Prompt – Report back every line of the entries that contains "class", exactly as written.

Data supplied –
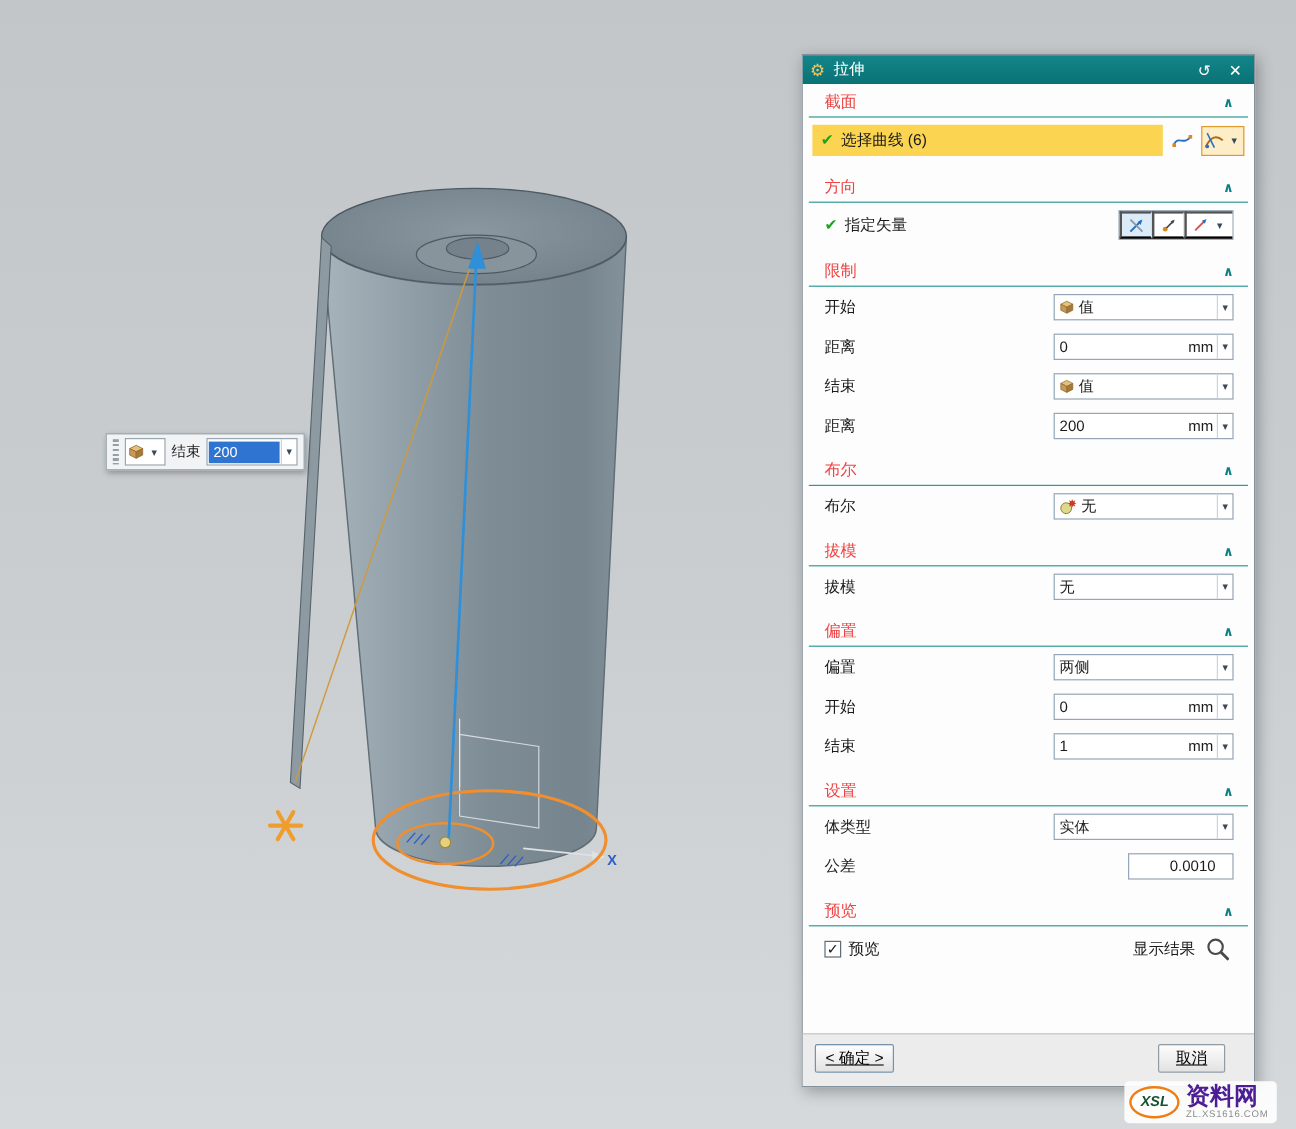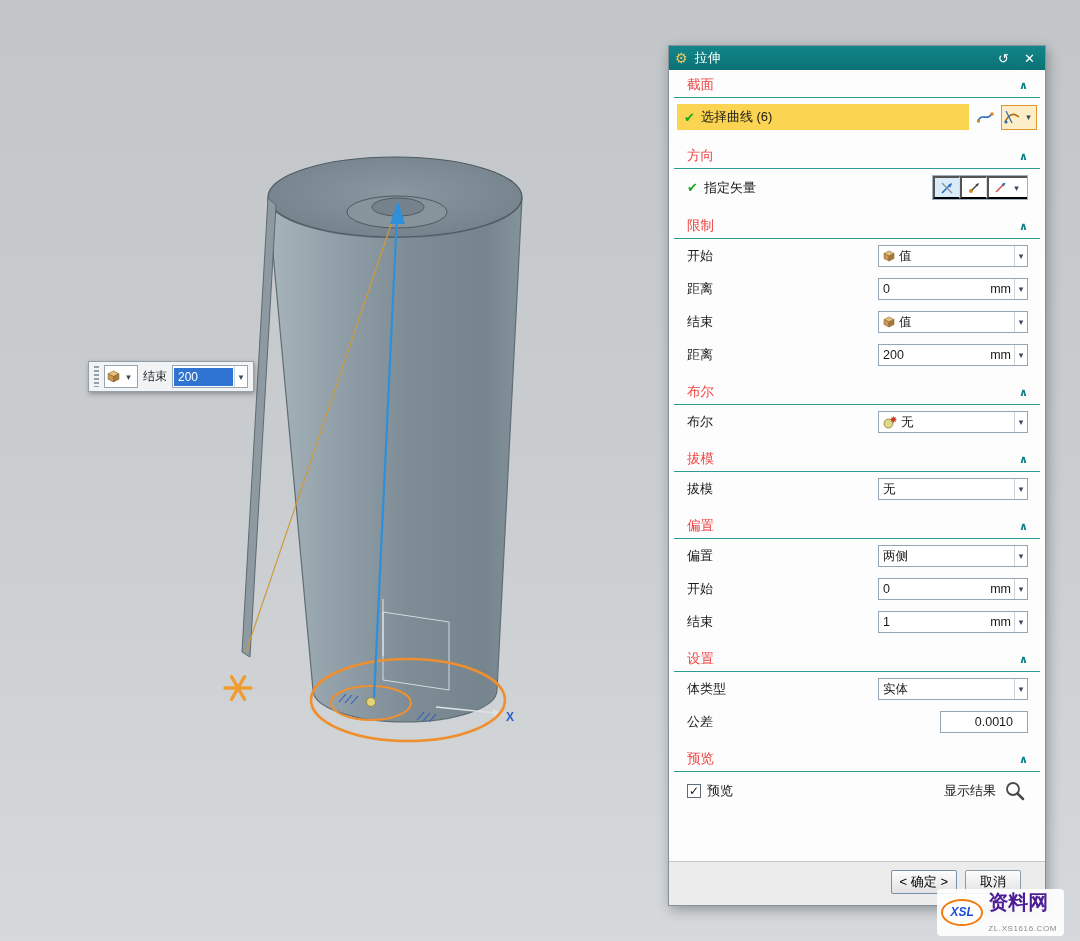--- a/index.html
+++ b/index.html
@@ -79,37 +79,37 @@
   .combo .c-val { flex:1; white-space:nowrap; overflow:hidden; }
   .combo .c-unit { margin-right:3px; flex:0 0 auto; }
   .num-box { width:88px; height:22px; border:1px solid #93a5b7; background:#fff; font-size:12.5px;
     display:flex; align-items:center; justify-content:flex-end; padding:0 14px; flex:0 0 auto; }
 
   .cbx { width:14px; height:14px; border:1px solid #5c6c7a; background:#fff;
     display:inline-flex; align-items:center; justify-content:center;
     font-size:12px; line-height:1; color:#111; flex:0 0 auto; }
 
   .footer { margin-top:auto; border-top:1px solid #c6c6c6; background:#ececec;
-    display:flex; justify-content:flex-end; align-items:center; gap:8px;
-    padding:8px 24px 11px 10px; flex:0 0 auto; }
+    display:flex; justify-content:space-between; align-items:center; gap:8px;
+    padding:8px 24px 11px 10px; flex:0 0 auto;text-decoration:underline; }
   .pbtn { min-width:56px; height:24px; font-size:13px;
     background:linear-gradient(180deg,#fdfdfd,#e2e2e2); border:1px solid #8f9ba5;
     border-radius:2px; padding:0 8px; font-family:inherit; white-space:nowrap; }
   .pbtn.ok { border-color:#7592ad; }
 
   
   .watermark { position:absolute; right:16px; bottom:5px; z-index:20;
     display:flex; align-items:center; gap:5px;
     background:rgba(255,255,255,.9); padding:3px 7px 3px 4px; border-radius:4px; }
   .wm-ellipse { width:42px; height:27px; border:2px solid #f07c12; border-radius:50%;
-    background:#fff; color:#1d4ed8; font-style:italic; font-weight:bold; font-size:12px;
+    background:#fff; color:#14532d; font-style:italic; font-weight:bold; font-size:12px;
     display:flex; align-items:center; justify-content:center; }
   .wm-col { display:flex; flex-direction:column; align-items:flex-start; line-height:1.05; }
   .wm-name { font-size:20px; font-weight:bold; color:#4c1d95; }
-  .wm-url { font-size:8px; color:#8c8c8c; letter-spacing:.6px;margin-top:12px; }
+  .wm-url { font-size:8px; color:#8c8c8c; letter-spacing:.6px; }
 </style>
 </head>
 <body>
 
 <div class="stage">
 
   <svg class="scene" viewBox="0 0 1080 941">
     <defs>
       <linearGradient id="cylGrad" x1="0" y1="0" x2="1" y2="0">
         <stop offset="0" stop-color="#a7b4bb"></stop>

Exercise response –
 <div class="stage">
   <svg class="scene" viewBox="0 0 1080 941">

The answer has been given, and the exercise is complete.